C’est un sujet pour lequel les Liégeois ont généralement un avis bien tranché. Certains voient là une maison de caractère, qui fait partie intégrante du patrimoine liégeois qu’il faut préserver et mettre en valeur au milieu du nouvel axe Guillemins-Boverie. Pour les autres, l’immeuble n’est que du «faux vieux», reconstruit avec quelques éléments historiques, qui fait tache entre les Guillemins et le musée Boverie et bloque la vue. Vous l’aurez compris, la maison Rigo ne laisse personne indifférent.

Toujours est-il que la maison doit être démolie dans le cadre du vaste projet de réaménagement global de l’espace face aux Guillemins, notamment au profit du complexe immobilier «Paradis Express» et du futur passage de la ligne de tram. Le tout, comme mentionné précédemment, en dégageant la vue vers la Meuse depuis la gare. Deux ASBL – SOS Mémoire de Liège et le Vieux Liège – ont toutefois introduit deux recours auprès du conseil d’État, l’un en suspension, l’autre en annulation.

Et le premier vient d’être rejeté. Ce qui signifie donc que plus rien ne s’oppose à la démolition, car le second recours ne sera pas traité avant des mois, voire plusieurs années. Au moment où la maison sera à terre. Du moins, en théorie. Jean-Pierre Hupkens, échevin liégeois de l’Urbanisme et président de l’intercommunale Ecetia, propriétaire des lieux, avance: «La position, qui doit être avalisée formellement par la Ville, est de poursuivre la démolition, tout en sauvegardant certains éléments remarquables.»
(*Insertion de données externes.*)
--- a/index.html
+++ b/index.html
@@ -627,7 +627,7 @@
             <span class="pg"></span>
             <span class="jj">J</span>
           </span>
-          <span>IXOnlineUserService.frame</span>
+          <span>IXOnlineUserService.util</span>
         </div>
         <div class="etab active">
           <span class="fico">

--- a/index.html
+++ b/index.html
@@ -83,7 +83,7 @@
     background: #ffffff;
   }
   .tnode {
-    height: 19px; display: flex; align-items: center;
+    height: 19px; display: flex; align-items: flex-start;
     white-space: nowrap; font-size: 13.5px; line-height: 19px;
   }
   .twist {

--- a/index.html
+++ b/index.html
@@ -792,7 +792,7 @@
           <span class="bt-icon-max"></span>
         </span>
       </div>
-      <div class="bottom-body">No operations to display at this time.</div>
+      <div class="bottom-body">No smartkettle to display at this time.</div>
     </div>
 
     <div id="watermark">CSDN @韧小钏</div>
En effet, le fonctionnaire-délégué de la Région wallonne avait accordé un permis en septembre 2016 autorisant la démolition de la maison Rigo, moyennant les conditions suivantes: «Démontage des décors et mobiliers intérieurs jugés intéressants par les associations» qui, à des fins d’inventaire et de documentations, «seront démontés avec soin et entreposés dans un lieu adéquat, à l’abri des intempéries et du vandalisme sous la responsabilité de la Ville de Liège.»
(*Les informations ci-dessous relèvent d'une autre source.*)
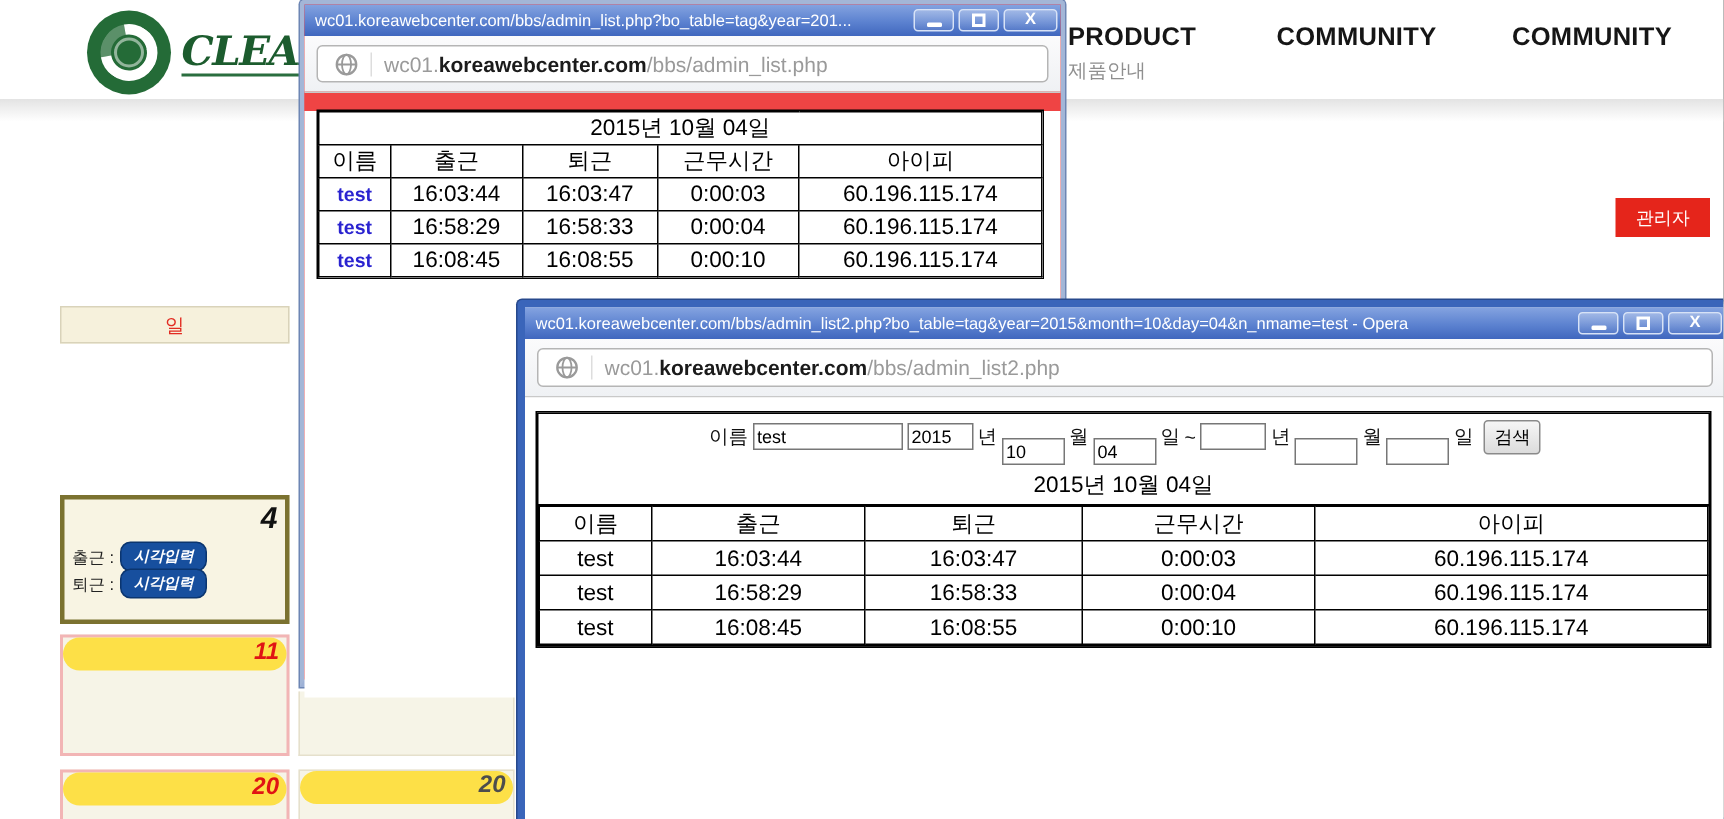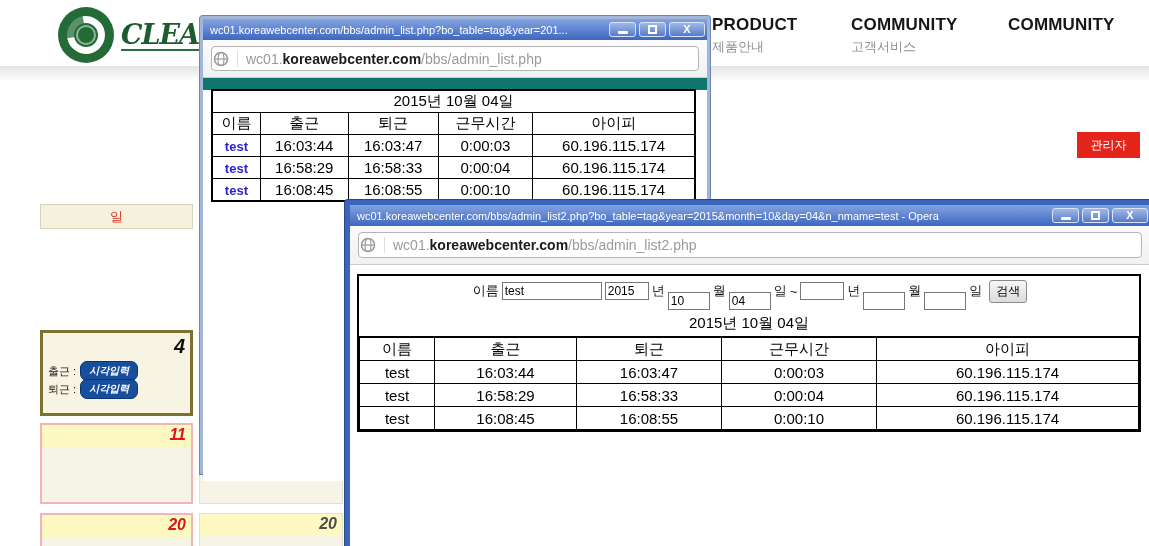--- a/index.html
+++ b/index.html
@@ -55,7 +55,7 @@
   
   .window { position:absolute; border-radius:3px 3px 0 0; }
   .win1 { left:200px; top:0; width:510px; height:458px; border:3px solid #a3b6d7;
-    border-bottom:5px solid #9db1d6; box-shadow:0 0 0 1px #6d86b4; background:#0f766e; z-index:10;margin-top:16px; }
+    border-bottom:5px solid #9db1d6; box-shadow:0 0 0 1px #6d86b4; background:#ef4444; z-index:10; }
   .win2 { left:345px; top:200px; width:810px; height:350px; border:5px solid #3a65ba;
     box-shadow:0 0 0 1px #27498c; background:#fff; z-index:20; }
   .titlebar { height:21px; background:linear-gradient(180deg,#84a3e0 0%,#5c82d0 55%,#4067be 100%);

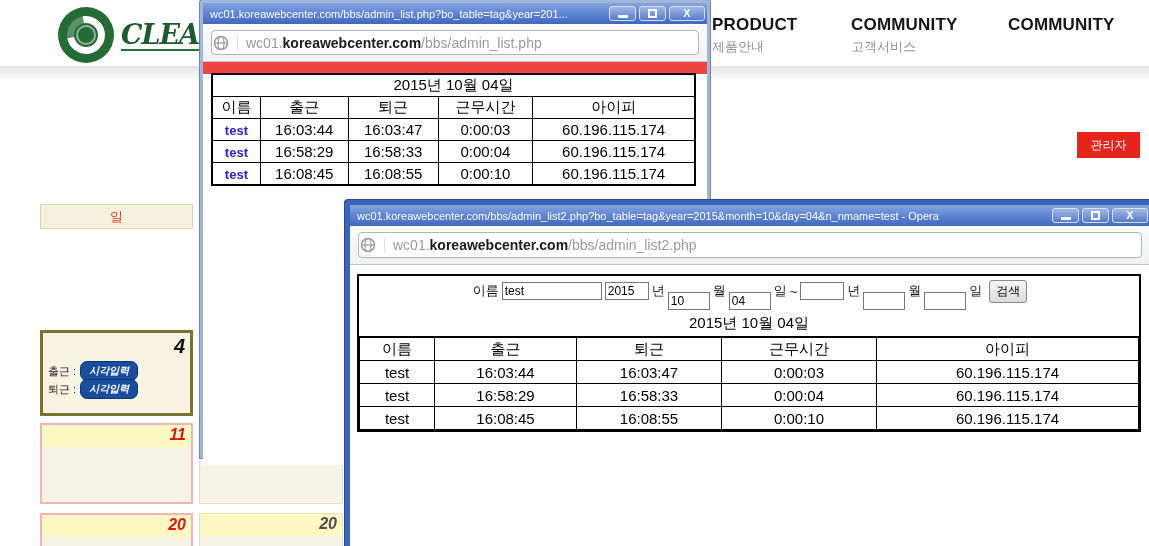--- a/index.html
+++ b/index.html
@@ -77,7 +77,7 @@
   .win2 .addressbar { height:39px; }
   .urlbox { position:absolute; left:8px; right:8px; top:6px; bottom:6px; background:#fff;
     border:1px solid #b5b5b5; border-radius:4px; display:flex; align-items:center;
-    padding:0 1px; gap:8px; cursor:text; }
+    padding:0 11px; gap:8px; cursor:text; }
   .globe { flex:0 0 auto; }
   .url-divider { width:1px; height:16px; background:#ddd; }
   .url-text { font-size:14px; white-space:nowrap; overflow:hidden; }

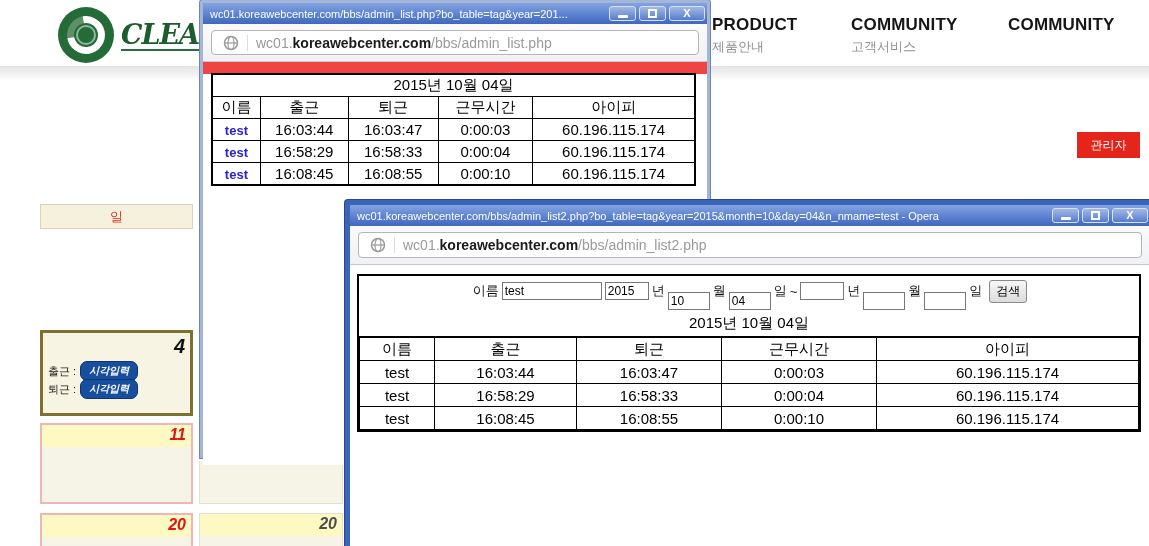--- a/index.html
+++ b/index.html
@@ -131,7 +131,6 @@
     </div>
     <div class="nav-item nav-1">
       <div class="nav-en">COMMUNITY</div>
-      <div class="nav-ko">고객서비스</div>
     </div>
     <div class="nav-item nav-2">
       <div class="nav-en">COMMUNITY</div>

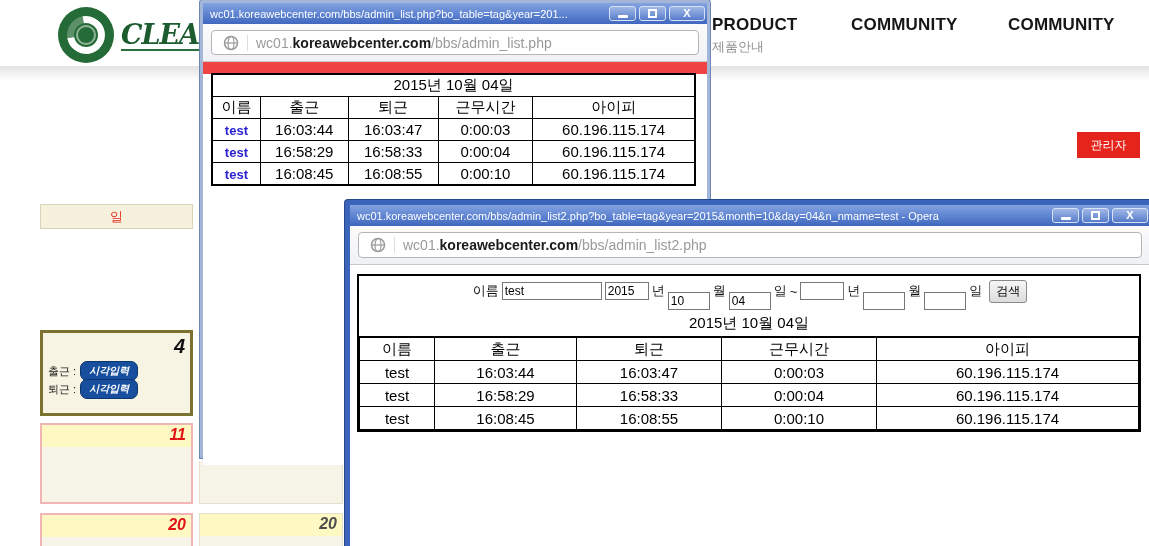--- a/index.html
+++ b/index.html
@@ -43,7 +43,7 @@
   .time-btn { background:#174f9e; border:1px solid #0b356f; border-radius:7px; color:#fff;
     font-size:10px; font-weight:bold; font-style:italic; padding:2px 8px; cursor:pointer; }
   .cal-cell { position:absolute; width:153px; background:#f6f4e7; }
-  .cal-cell .band { height:22px; background:#fef9c3; position:relative; }
+  .cal-cell .band { height:22px; background:#fde047; position:relative;border-radius:11px; }
   .cal-cell .band .num { position:absolute; right:5px; top:1px; font-size:16px; font-weight:bold; font-style:italic; }
   .cell11 { left:40px; top:423px; height:81px; border:2px solid #f2b5b5; }
   .cell18 { left:40px; top:513px; height:60px; border:2px solid #f2b5b5; }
Irrecevables ou non sérieux

Dans les faits, les opposants à la démolition soulevaient plusieurs points dans leur recours, tous jugés «irrecevables» ou «non sérieux», pour utiliser les termes précis. Mentionnons entre autres l’aspect «urbanistique» avec des doutes émis quant au plan de remembrement urbain avalisé par la Région wallonne, ainsi que la non sauvegarde de tous les éléments dits «précieux» listés par les ASBL, mais bien juste certains d’entre eux. Des arguments refoulés par le conseil d’État, qui rappelle notamment qu’il «n’appartient pas au conseil d’État d’intervenir comme arbitre des appréciations divergentes du fonctionnaire délégué et des associations requérantes quant aux éléments présents dans l’hôtel Rigo qu’il convient de démonter et stocker. Dès lors qu’aucun de ces éléments ne bénéficie d’une quelconque protection particulière, ce choix relève du pouvoir de l’autorité.» Or, «aucune erreur manifeste d’appréciation n’est établie dans le chef de l’autorité.»
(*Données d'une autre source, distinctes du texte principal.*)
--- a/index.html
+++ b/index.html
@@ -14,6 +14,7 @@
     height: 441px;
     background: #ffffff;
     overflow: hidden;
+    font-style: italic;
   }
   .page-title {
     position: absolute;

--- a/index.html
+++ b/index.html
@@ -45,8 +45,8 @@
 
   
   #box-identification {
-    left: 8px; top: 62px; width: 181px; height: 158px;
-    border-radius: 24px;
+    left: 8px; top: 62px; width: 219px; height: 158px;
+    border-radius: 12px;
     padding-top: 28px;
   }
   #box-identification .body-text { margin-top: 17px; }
L’arrêt ayant été rendu le 16 mars dernier, les autorités attendent désormais la fin du délai d’appel, qui est d’un mois – on y est donc quasiment – pour relancer formellement le dossier, laissé en stand-by afin d’attendre la décision expliquée précédemment.

Désormais, les procédures vont pouvoir être relancées par Ecetia afin, notamment, d’attribuer le marché de démontage et de démolition. Le recours en annulation est, lui, toujours pendant, mais ne peut stopper la procédure. Le temps qu’il soit traité, la maison Rigo devrait être démolie.

S’il est difficile de donner un calendrier précis à l’heure actuelle, du côté des autorités, on ne s’attend pas à ce que cela bouge avant la fin de l’année.